** Opening Record set block **

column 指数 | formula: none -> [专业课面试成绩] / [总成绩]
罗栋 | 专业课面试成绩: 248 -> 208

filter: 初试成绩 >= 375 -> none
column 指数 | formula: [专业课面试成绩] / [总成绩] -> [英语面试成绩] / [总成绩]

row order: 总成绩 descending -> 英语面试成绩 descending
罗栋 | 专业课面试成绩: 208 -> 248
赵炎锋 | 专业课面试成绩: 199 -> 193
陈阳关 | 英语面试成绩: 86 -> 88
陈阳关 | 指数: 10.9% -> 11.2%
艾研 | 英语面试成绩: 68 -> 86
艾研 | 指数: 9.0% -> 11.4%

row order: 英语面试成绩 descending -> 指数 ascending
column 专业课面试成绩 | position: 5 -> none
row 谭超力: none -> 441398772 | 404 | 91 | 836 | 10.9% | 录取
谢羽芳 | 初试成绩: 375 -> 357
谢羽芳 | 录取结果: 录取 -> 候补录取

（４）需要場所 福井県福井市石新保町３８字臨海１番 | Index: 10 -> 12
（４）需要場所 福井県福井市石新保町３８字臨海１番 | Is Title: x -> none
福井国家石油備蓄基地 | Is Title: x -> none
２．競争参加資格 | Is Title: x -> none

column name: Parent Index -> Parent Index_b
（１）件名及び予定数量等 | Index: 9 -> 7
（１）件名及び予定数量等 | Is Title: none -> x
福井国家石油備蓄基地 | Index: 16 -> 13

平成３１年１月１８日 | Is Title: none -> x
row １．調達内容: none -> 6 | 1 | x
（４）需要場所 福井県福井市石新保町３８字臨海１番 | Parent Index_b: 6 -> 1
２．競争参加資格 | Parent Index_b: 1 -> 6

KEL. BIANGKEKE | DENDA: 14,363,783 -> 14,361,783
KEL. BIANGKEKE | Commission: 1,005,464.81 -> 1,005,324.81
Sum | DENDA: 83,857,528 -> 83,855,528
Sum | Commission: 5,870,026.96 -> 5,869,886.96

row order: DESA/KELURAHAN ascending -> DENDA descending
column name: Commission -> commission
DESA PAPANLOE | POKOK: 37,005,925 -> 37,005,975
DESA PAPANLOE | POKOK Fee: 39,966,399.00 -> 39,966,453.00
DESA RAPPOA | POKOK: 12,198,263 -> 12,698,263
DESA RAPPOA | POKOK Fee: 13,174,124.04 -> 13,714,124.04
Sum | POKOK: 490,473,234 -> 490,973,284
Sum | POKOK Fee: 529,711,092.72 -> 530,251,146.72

** Closing Record set block **

Whenever the string "专业课面试成绩" shows up in a line of the records, copy that line.

§ Output for this task
column 指数 | formula: none -> [专业课面试成绩] / [总成绩]
罗栋 | 专业课面试成绩: 248 -> 208
column 指数 | formula: [专业课面试成绩] / [总成绩] -> [英语面试成绩] / [总成绩]
罗栋 | 专业课面试成绩: 208 -> 248
赵炎锋 | 专业课面试成绩: 199 -> 193
column 专业课面试成绩 | position: 5 -> none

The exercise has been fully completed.